───── Information provided ─────
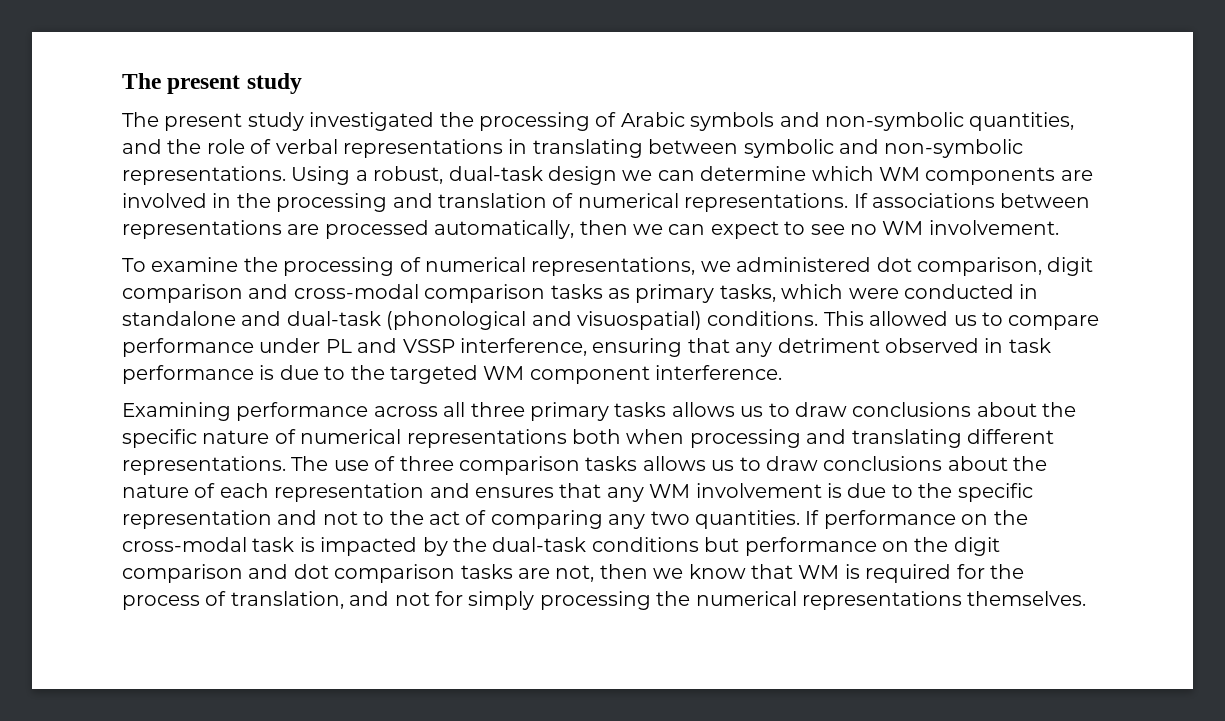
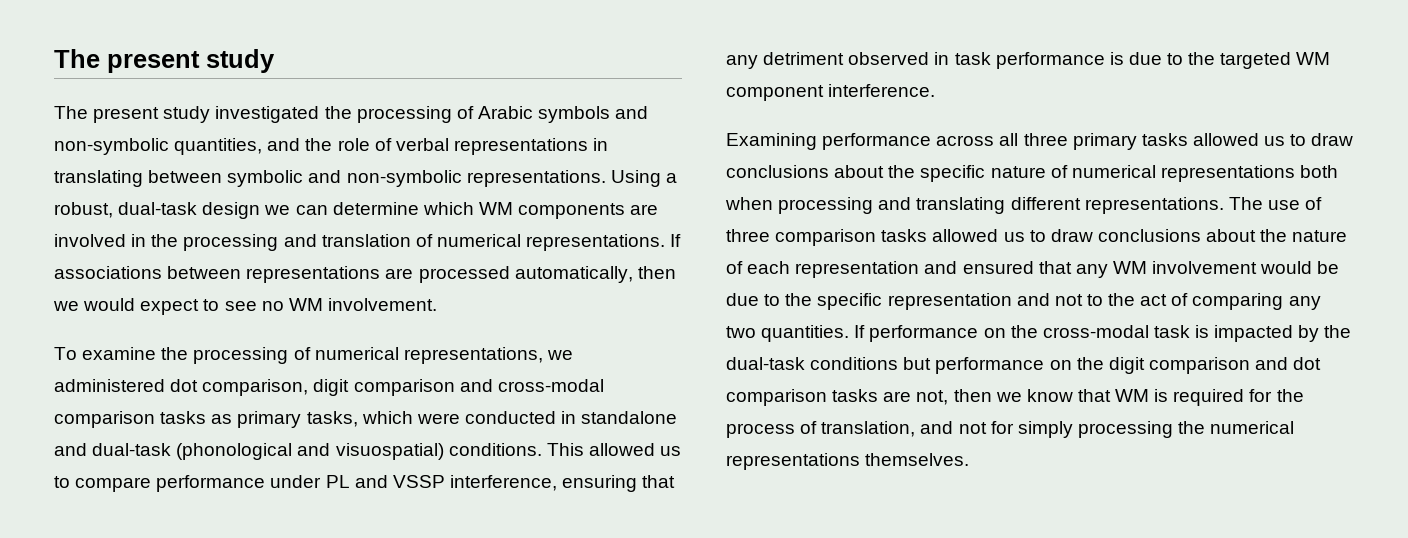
- If associations between representations are processed automatically, then we can expect to see no WM involvement.
+ If associations between representations are processed automatically, then we would expect to see no WM involvement.
- Examining performance across all three primary tasks allows us to draw conclusions about the specific nature of numerical representations both when processing and translating different representations.
+ Examining performance across all three primary tasks allowed us to draw conclusions about the specific nature of numerical representations both when processing and translating different representations.
- The use of three comparison tasks allows us to draw conclusions about the nature of each representation and ensures that any WM involvement is due to the specific representation and not to the act of comparing any two quantities.
+ The use of three comparison tasks allowed us to draw conclusions about the nature of each representation and ensured that any WM involvement would be due to the specific representation and not to the act of comparing any two quantities.

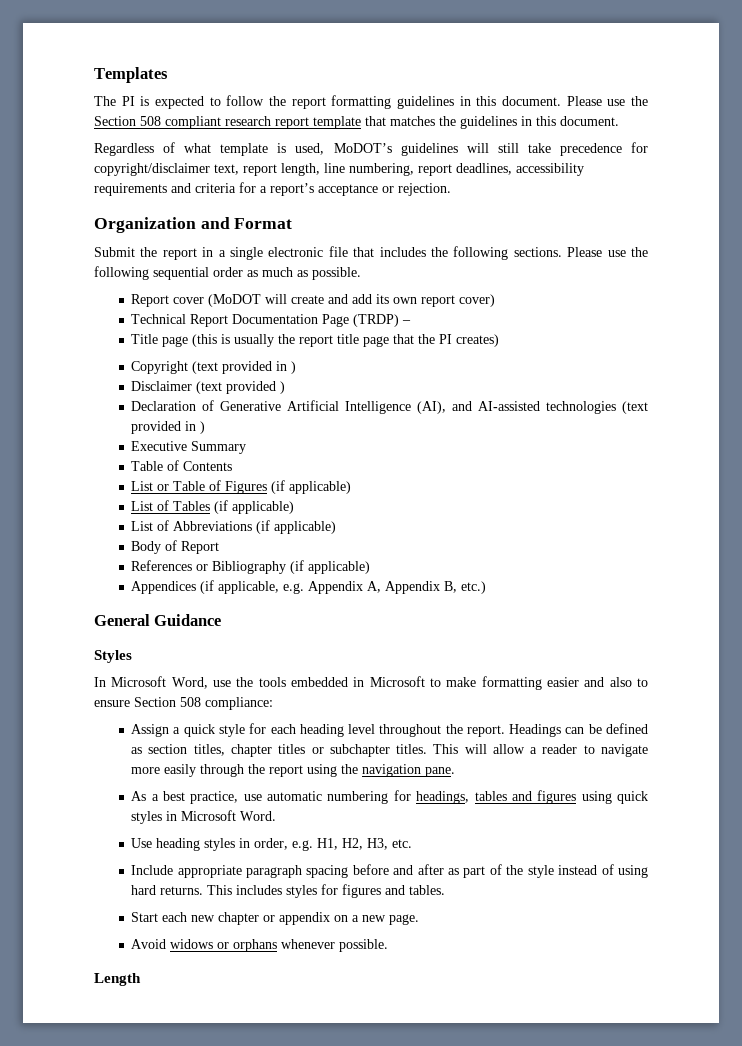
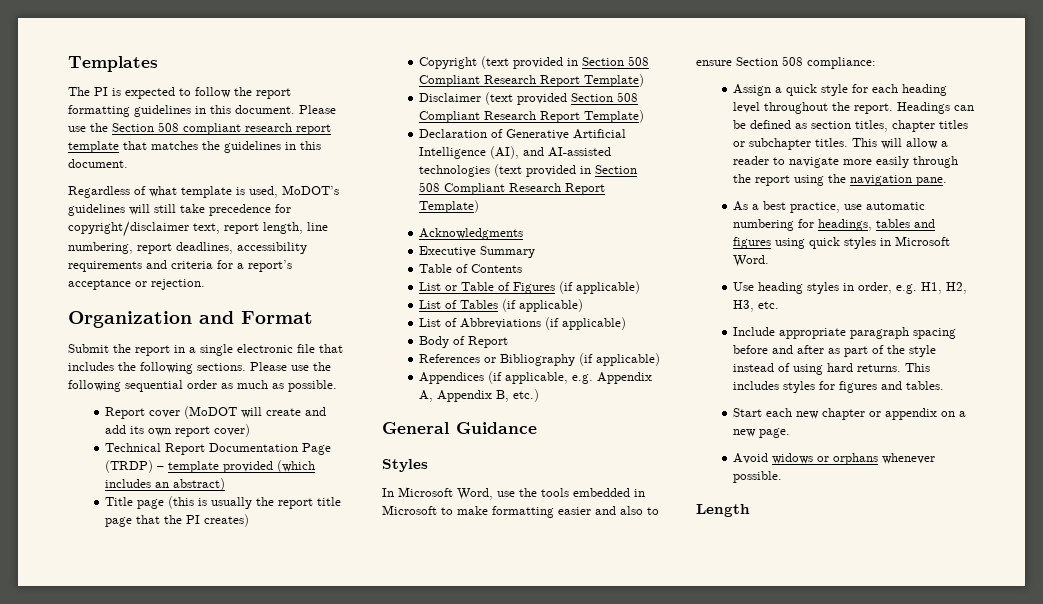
- Technical Report Documentation Page (TRDP) –
+ Technical Report Documentation Page (TRDP) – template provided (which includes an abstract)
- Copyright (text provided in )
- Disclaimer (text provided )
+ Copyright (text provided in Section 508 Compliant Research Report Template)
+ Disclaimer (text provided Section 508 Compliant Research Report Template)
- Declaration of Generative Artificial Intelligence (AI), and AI-assisted technologies (text provided in )
+ Declaration of Generative Artificial Intelligence (AI), and AI-assisted technologies (text provided in Section 508 Compliant Research Report Template)
+ Acknowledgments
─────
» **Your objective**: Any pictures are to be skipped, and the lines from the beginning of the entries through the line with "- Examining performance" copied exactly.

» **Expected answer**:
- If associations between representations are processed automatically, then we can expect to see no WM involvement.
+ If associations between representations are processed automatically, then we would expect to see no WM involvement.
- Examining performance across all three primary tasks allows us to draw conclusions about the specific nature of numerical representations both when processing and translating different representations.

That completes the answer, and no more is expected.